Walls presents a fully fleshed-out portrait of Thoreau: an ardent walker who enjoyed long daily rambles and mountain hikes; an inventor and engineer who developed improved methods of pencil manufacture in his family’s factory; a naturalist and early eco-conservationist who advocated the establishment of national parks and the protection of wildlife; a writer who produced four books (two published posthumously), classic essays (“Slavery in Massachusetts,” 1845, and “Resistance to Civil Government,” 1849), a 14-volume journal, notebooks, and a wide correspondence; and an accomplished botanist, member of the Boston Society of Natural History and the American Association for the Advancement of Science (1850).
Unlike Emerson who had financial independence, Thoreau struggled as the youngest son of a large extended family. In order to meet publication costs and make a living, he pursued speaking engagements, worked as a handyman, carpenter, and in the pencil factory, taught in the village school, and became a talented surveyor and civil engineer, all of which drew him away from his beloved natural world.
Thoreau was as at ease with the common farming folk as with the literary community.
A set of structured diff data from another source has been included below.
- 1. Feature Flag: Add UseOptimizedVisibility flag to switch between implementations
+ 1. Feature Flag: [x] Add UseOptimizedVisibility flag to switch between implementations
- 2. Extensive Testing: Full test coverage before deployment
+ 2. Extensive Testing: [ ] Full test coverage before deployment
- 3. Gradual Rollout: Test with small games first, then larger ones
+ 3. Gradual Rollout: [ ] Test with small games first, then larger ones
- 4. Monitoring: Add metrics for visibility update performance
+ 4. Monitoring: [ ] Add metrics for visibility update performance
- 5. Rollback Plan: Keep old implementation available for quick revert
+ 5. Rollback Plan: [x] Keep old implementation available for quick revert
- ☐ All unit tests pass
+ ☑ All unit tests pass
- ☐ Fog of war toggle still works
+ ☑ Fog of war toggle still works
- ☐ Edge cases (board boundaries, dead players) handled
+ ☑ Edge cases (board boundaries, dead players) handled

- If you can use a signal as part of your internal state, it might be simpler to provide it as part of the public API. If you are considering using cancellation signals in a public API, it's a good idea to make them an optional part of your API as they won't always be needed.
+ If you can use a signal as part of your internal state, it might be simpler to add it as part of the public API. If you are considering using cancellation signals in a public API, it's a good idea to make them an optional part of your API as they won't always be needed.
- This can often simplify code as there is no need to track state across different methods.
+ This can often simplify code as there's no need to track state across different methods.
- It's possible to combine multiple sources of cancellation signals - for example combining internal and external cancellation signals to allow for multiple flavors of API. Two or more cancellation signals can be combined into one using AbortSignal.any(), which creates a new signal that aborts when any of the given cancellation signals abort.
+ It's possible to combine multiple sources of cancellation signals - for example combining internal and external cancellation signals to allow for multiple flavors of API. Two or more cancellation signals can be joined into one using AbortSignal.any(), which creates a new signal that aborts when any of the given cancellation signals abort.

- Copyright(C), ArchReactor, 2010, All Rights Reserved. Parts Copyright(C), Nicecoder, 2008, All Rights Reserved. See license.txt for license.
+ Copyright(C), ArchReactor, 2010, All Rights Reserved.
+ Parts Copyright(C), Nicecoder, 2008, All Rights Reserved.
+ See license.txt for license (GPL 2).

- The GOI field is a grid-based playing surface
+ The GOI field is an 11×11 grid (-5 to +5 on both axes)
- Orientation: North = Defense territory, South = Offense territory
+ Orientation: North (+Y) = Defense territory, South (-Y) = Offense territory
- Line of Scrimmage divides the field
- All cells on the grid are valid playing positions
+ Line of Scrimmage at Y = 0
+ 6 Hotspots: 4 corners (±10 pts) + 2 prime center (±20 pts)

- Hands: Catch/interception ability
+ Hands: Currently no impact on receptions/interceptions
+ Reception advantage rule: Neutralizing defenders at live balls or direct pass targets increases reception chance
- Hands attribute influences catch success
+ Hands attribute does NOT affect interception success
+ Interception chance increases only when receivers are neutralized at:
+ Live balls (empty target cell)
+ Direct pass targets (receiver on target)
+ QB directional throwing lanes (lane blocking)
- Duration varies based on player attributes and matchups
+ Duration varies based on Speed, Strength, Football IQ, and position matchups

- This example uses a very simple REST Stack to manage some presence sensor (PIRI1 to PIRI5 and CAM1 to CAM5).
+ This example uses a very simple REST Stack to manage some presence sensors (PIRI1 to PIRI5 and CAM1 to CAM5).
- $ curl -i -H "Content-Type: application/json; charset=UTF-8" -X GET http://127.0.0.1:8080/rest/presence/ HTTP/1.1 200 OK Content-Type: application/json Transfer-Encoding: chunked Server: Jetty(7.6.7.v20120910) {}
Emerson, a lifelong friend, introduced him to Transcendentalism and the religious texts of the East, and he profited from his acquaintance with Margaret Fuller, Nathaniel Hawthorne, and Bronson Alcott. While contemporaries often saw Thoreau as an epigone of Emerson, he was no facile idealist; rather, his experience made him a radical pragmatist.
He served as a conductor on the Underground Railroad, was a powerful proponent of abolition, and penned the fiery “Plea for Captain John Brown” (1859). Walls writes, some considered him among the “era’s greatest reform speakers”. He was fascinated by Native American history and customs, maintaining a separate Indian notebook, and as a gifted linguist he sought to learn Wampanoag. He admired the way native peoples lived fully within nature, shaping and nurturing the commons and in turn shaped and nurtured by it. Their relationship to nature was an essential element of his emerging ecological consciousness.
Walls’ biography gives us a portrait of a complex man, at once writer, philosopher, and spiritual seeker and day-to-day fellow about Concord. She demystifies him by revealing the six-week summer sojourn in a cabin on Flint’s Pond with Charles Stearns Wheeler (1837), a prototype of the 26-month Walden sojourn, and Bronson Alcott’s poll tax repudiation and imprisonment that preceded Thoreau’s. On the other hand, she enhances his scientific reputation by emphasizing his refutation of the immutability of species and of spontaneous generation of plants by establishing their propagation via seeds, insights inspired by Darwin’s Origin of Species. Characteristically, Thoreau accurately read its social implications as a refutation of racism and slavery. (For a fuller discussion of Thoreau’s botanical contribution see Walls’ Seeing New Worlds: Henry David Thoreau and Nineteenth-Century Natural Science,1995).
This is a refreshingly original biography that may well stand as the definitive treatment of its subject for this generation.
Louis J. Kern (ΦBK, Clark University,1965) is professor emeritus of history at Hofstra University. Hofstra University is home to the Omega of New York chapter of Phi Beta Kappa.